Forestal Venao, antes del escándalo internacional que la envolvió, y que incluyó incidentes internacionales por el presunto ingreso de la empresa a territorio brasileño, tuvo años dorados, pagando extravagantes sumas de dinero a las comunidades con el objetivo de obtener los permisos de extracción de maderas valiosas, como la caoba y el cedro, de sus territorios. Con la salida de la empresa, la carretera cayó en desuso y en gran parte volvió a ser cubierta por vegetación. Desde hace algunos años, desde la sede en Atalaya del Gobierno Regional de Ucayali, se vienen destinando fondos para el mantenimiento de la carretera, de modo que se mantenga un acceso hasta las concesiones forestales que aún están en el distrito de Tahuanía. “Claro, de cuando en cuando mandan máquinas para arreglar esa carretera, pero la verdad, hasta las usan para abrir las pistas de las avionetas… pagan pues su cuota y con eso se hacen los trabajos…” dijo Sergio con desparpajo.
Esa misma ruta, hoy, es usada por algunos madereros y por esta nueva oleada de cocaleros, agricultores como Sergio, que pugnan por tener mejores ingresos, o trabajadoras como Juanita que quiere una vida digna, pero que, por esas cosas de nuestro país, les han sido negadas.
Subí de nuevo a la camioneta de mi paisano. En el camino, la rutina de polvo y carga se repetía.
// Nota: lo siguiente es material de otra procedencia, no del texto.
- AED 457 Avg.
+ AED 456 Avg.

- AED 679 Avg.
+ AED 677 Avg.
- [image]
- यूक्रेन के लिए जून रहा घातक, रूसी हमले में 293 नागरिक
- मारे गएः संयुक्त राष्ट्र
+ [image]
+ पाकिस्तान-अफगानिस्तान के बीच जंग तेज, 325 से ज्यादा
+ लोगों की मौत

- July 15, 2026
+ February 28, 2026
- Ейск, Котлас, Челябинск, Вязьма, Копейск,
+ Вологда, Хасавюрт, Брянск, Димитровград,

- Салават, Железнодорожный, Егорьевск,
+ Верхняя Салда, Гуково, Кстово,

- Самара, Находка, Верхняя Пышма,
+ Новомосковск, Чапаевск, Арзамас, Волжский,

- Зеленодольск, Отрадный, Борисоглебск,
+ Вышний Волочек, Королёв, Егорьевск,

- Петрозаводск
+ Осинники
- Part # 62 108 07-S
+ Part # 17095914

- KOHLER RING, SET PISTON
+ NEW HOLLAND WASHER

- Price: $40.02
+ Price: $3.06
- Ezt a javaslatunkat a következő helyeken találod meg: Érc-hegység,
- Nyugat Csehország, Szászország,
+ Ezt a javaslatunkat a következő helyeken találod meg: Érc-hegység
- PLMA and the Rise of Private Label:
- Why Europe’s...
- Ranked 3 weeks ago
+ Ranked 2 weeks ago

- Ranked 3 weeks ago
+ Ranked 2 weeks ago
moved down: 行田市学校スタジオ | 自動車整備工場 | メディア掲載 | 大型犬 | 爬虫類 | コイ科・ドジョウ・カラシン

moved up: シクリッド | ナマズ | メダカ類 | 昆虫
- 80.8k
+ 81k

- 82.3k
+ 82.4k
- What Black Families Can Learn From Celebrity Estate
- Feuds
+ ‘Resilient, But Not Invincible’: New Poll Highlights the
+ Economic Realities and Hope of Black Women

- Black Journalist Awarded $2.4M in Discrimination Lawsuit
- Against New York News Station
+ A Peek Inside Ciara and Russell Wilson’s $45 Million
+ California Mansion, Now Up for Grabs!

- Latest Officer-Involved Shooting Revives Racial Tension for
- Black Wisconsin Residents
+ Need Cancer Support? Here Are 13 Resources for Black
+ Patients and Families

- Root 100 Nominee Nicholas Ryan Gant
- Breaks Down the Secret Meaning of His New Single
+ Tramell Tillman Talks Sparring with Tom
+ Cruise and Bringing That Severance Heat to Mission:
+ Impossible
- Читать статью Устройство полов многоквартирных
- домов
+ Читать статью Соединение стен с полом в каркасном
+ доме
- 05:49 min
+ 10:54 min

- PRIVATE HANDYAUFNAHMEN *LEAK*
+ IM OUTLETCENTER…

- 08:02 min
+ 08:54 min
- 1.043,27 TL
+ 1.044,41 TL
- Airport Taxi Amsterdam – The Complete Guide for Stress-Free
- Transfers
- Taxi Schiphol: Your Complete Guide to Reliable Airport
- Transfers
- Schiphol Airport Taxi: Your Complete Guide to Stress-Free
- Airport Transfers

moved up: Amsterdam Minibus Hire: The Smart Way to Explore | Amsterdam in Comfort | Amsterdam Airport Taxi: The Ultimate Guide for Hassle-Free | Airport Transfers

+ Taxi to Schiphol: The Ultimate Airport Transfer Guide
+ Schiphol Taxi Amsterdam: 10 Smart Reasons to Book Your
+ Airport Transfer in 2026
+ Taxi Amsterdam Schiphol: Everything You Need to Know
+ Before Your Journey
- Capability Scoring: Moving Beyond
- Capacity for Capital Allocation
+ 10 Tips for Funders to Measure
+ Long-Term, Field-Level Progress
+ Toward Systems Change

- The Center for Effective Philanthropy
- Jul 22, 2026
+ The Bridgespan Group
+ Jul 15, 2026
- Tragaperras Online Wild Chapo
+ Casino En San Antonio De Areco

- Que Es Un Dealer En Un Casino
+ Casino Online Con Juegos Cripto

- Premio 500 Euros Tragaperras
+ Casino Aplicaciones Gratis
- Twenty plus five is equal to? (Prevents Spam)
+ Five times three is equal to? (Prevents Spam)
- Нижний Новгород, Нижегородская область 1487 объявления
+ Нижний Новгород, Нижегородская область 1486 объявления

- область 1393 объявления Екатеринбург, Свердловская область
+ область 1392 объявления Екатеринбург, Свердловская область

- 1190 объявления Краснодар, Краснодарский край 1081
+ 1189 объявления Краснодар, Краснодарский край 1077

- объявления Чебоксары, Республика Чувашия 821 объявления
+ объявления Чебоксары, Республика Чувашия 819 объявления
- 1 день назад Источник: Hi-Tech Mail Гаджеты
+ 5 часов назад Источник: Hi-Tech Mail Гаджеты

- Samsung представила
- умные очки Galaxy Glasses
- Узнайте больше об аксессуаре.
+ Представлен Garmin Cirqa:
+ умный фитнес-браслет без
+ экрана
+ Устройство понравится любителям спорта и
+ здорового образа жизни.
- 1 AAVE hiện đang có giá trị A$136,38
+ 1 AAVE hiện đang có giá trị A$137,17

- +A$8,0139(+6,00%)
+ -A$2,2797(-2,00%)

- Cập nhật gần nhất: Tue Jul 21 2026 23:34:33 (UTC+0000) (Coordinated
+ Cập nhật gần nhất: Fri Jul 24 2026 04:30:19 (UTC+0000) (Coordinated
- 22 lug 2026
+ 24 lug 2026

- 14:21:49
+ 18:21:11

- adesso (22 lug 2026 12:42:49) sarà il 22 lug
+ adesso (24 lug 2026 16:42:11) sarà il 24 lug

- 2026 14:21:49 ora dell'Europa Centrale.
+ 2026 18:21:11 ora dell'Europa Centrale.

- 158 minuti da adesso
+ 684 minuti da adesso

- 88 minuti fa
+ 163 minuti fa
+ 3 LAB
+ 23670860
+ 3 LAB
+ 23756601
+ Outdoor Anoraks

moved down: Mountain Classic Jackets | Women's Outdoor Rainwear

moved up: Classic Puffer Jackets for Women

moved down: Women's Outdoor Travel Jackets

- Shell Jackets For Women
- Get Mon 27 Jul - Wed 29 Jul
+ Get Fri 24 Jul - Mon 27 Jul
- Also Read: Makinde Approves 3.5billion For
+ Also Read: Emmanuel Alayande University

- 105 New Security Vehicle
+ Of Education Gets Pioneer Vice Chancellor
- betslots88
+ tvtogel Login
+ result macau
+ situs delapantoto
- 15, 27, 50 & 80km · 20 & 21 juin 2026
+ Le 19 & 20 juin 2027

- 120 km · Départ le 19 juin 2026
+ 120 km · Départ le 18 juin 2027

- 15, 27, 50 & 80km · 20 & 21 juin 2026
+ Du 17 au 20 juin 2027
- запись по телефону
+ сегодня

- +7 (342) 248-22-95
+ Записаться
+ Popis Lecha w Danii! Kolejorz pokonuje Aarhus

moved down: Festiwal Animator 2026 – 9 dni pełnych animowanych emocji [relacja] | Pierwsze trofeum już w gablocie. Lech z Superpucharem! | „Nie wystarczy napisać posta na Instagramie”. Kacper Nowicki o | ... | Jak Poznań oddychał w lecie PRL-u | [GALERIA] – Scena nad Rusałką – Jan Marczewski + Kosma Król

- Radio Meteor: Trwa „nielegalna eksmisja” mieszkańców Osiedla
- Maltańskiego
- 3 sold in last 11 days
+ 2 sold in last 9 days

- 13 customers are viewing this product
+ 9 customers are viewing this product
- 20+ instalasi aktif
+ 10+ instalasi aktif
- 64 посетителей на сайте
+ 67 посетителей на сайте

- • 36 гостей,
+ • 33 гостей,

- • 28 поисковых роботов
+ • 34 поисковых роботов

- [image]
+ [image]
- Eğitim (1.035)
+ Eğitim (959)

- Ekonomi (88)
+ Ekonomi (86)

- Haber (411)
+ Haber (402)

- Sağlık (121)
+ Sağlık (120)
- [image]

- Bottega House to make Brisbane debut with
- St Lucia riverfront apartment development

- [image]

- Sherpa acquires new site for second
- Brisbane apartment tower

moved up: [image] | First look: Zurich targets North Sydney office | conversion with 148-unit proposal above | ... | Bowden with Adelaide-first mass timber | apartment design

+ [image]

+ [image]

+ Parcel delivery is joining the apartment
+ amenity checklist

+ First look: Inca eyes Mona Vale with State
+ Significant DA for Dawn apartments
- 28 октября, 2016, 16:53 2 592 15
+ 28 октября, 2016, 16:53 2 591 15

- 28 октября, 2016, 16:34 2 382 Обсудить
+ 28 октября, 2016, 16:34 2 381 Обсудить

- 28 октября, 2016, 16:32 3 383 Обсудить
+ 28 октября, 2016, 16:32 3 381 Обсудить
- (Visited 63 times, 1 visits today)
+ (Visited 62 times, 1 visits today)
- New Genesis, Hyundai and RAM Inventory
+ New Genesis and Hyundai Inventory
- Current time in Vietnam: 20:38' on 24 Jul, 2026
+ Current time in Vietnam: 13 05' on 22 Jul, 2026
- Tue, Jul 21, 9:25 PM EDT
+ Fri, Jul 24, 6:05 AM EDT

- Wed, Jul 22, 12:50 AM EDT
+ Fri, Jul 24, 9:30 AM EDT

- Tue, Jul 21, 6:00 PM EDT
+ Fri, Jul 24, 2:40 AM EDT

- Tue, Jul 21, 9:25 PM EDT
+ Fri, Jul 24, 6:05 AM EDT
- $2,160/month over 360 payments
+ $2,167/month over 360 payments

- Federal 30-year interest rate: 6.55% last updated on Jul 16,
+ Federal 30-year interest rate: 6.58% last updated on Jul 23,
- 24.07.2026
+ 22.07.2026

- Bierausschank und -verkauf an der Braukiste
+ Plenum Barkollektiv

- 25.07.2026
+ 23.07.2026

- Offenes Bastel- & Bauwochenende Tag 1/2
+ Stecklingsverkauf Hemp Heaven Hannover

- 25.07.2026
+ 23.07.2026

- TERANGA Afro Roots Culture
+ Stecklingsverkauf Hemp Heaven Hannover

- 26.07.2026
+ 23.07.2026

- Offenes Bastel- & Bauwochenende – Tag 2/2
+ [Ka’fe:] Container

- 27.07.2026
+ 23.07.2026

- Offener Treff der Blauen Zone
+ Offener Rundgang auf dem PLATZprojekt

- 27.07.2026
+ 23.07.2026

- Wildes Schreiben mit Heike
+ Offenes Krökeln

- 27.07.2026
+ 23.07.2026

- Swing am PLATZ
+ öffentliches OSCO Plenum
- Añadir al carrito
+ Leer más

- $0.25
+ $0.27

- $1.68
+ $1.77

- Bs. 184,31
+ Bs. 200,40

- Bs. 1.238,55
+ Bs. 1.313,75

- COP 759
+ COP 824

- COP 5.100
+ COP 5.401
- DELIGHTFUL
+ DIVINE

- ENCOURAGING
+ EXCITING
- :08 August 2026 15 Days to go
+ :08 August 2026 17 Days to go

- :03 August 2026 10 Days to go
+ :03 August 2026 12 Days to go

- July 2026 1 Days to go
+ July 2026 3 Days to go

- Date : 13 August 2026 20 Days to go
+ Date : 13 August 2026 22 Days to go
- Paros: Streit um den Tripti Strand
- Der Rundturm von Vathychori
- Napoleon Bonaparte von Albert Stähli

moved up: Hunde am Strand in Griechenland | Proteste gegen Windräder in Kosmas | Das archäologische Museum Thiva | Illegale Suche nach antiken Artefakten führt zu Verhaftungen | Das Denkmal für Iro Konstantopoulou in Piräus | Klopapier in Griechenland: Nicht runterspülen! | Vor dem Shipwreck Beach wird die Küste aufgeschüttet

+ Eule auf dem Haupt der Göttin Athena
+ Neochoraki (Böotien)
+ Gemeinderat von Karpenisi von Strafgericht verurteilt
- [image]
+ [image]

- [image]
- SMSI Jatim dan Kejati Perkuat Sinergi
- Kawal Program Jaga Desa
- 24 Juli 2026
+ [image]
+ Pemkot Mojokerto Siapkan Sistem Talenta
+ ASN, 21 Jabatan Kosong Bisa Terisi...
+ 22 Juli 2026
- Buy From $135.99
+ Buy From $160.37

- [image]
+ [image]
Al salir de Nueva Italia vimos a quienes parecían dos adolescentes sobre una moto grande, de esas que parecen deportivas. Uno de ellos llevaba una cadena gruesa al cuello. El dije era exageradamente llamativo; no pude fotografiarlo, pero era un gran revólver dorado. Con todo eso en mente vimos como el cielo se cerraba y empezaba a llover.
¿Qué pensaría la gente de Yurúa cuando supiera de todo esto? ¿El alcalde de Yurúa querría conocer de los peligros que se cernían sobre su distrito? ¿Cómo reaccionará la gente? Mi paisano, con la misma sonrisa de siempre, lanzó su pregunta: Y, chalaquito ¿qué te pareció Nueva Italia? Traté de responder con una sonrisa. La verdad era que mis pensamientos, aquel día, ya habían volado a Yurúa.